# Planning a natural hospital birth



## Jessica0907

Hey everyone. Pregnant with #3 here and planning to go all natural this time. My first birth was an induction after my water broke and I went 15 hours with no contractions. I had the epidural. I was working through the contractions even though they were really strong but the nurse came in and told me if I wanted it, that it was time. I hated the needle in back part. It was the worst part of my labor, but I did it because I thought at the time everyone had epidurals. Shortly after I had it inserted, I got really sick and my bp dropped dangerously low. I was vomiting right after he was born and couldn't even lift my arms to hold him. I was convinced it was the pitocin from the induction. 

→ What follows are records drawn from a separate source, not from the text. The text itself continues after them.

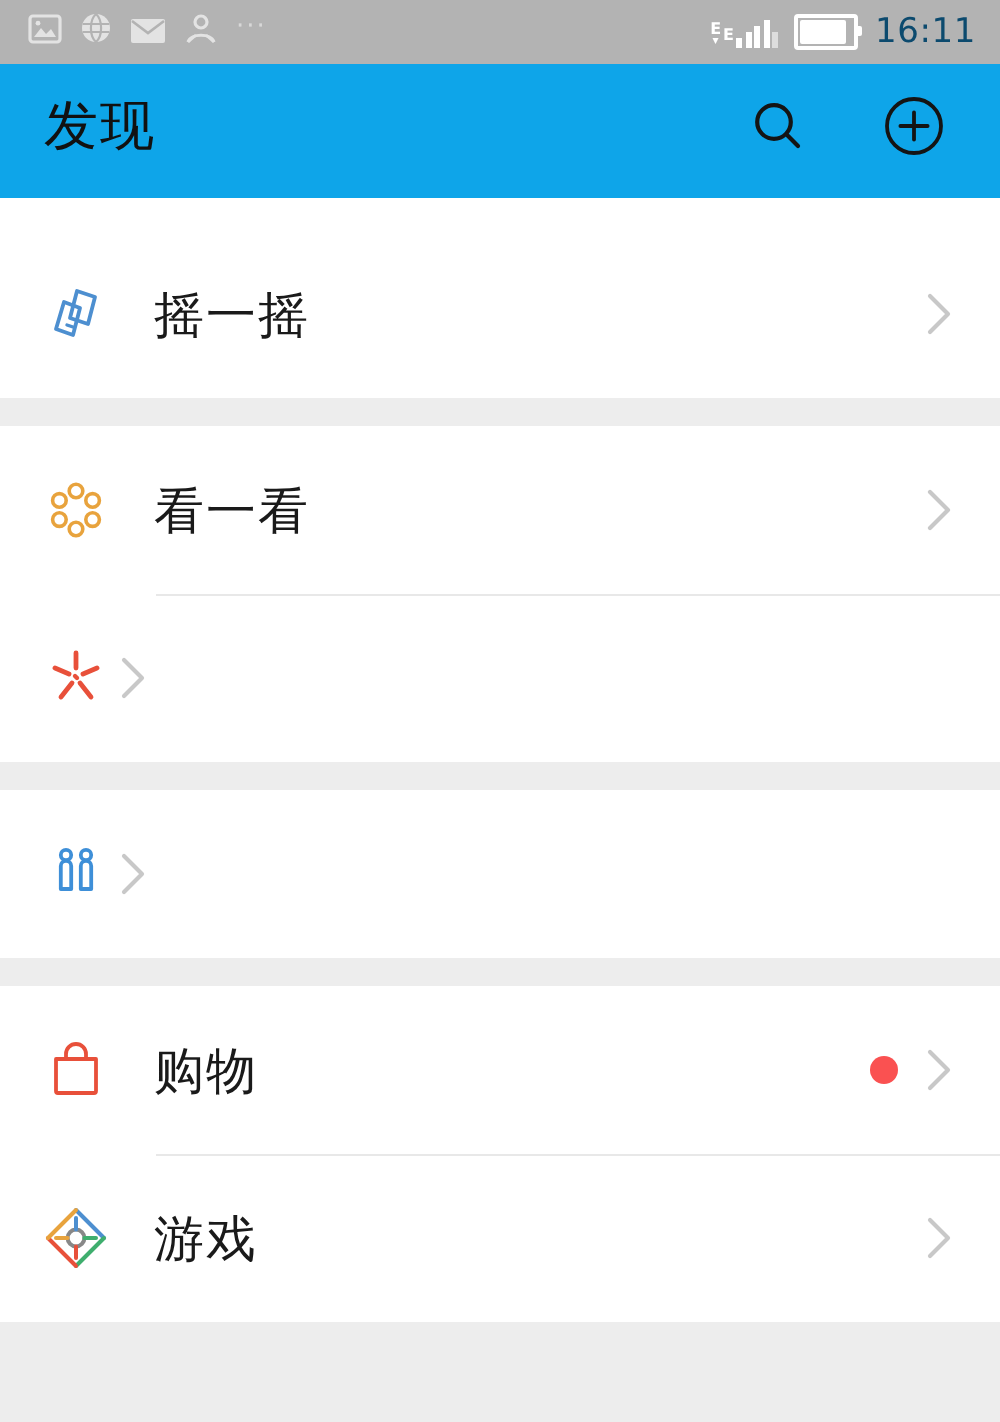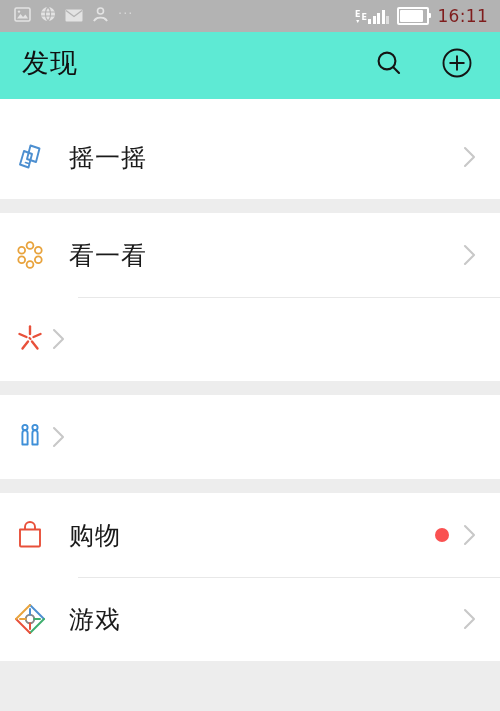--- a/index.html
+++ b/index.html
@@ -39,7 +39,7 @@
     transform: translateY(-2px);
   }
   .sb-time {
-    color: #7f1d1d;
+    color: #0c4a6e;
     font-size: 17px;
     font-weight: 500;
     letter-spacing: 0.3px;

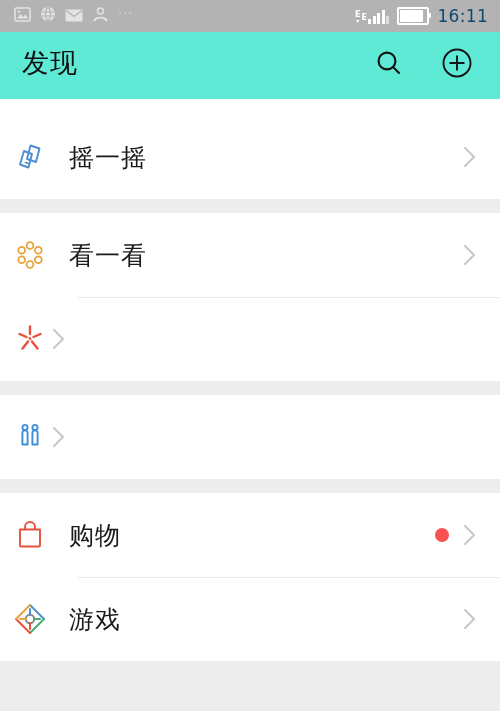--- a/index.html
+++ b/index.html
@@ -112,7 +112,7 @@
   
   .header {
     height: 70px;
-    background: #5eead4;
+    background: #0ea5e9;
     display: flex;
     align-items: center;
     justify-content: space-between;

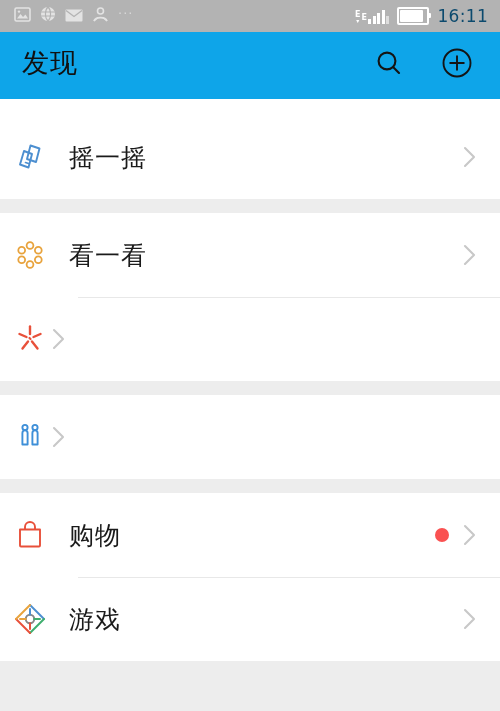--- a/index.html
+++ b/index.html
@@ -161,7 +161,7 @@
     height: 84px;
     display: flex;
     align-items: center;
-    padding: 0 24px 0 8px;
+    padding: 0 24px 0 16px;
     box-sizing: border-box;
     position: relative;
     background: #ffffff;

Second birth I did most of my laboring at home and was admitted at 6 cm. my contractions at that point and for the next 3 hours were very manageable. The nurses came in and said it was then or never for the epidural as the nurse anesthesis was very busy that night. My whole pregnancy my mom told me I couldn't handle the pain so that was in my head so I went ahead with it. Again, I was absolutely miserable sitting still while they did the epidural. My manageable contractions quickly became awful while having to sit still for 15 minutes (she missed the first time and had to restart the procedure). Immediately when they started the flow of meds through the epidural, my BP dropped again and his time I passed out cold. When I came to, I was vomiting everywhere. This time, however, I didn't have the extreme lethargy right after the birth. 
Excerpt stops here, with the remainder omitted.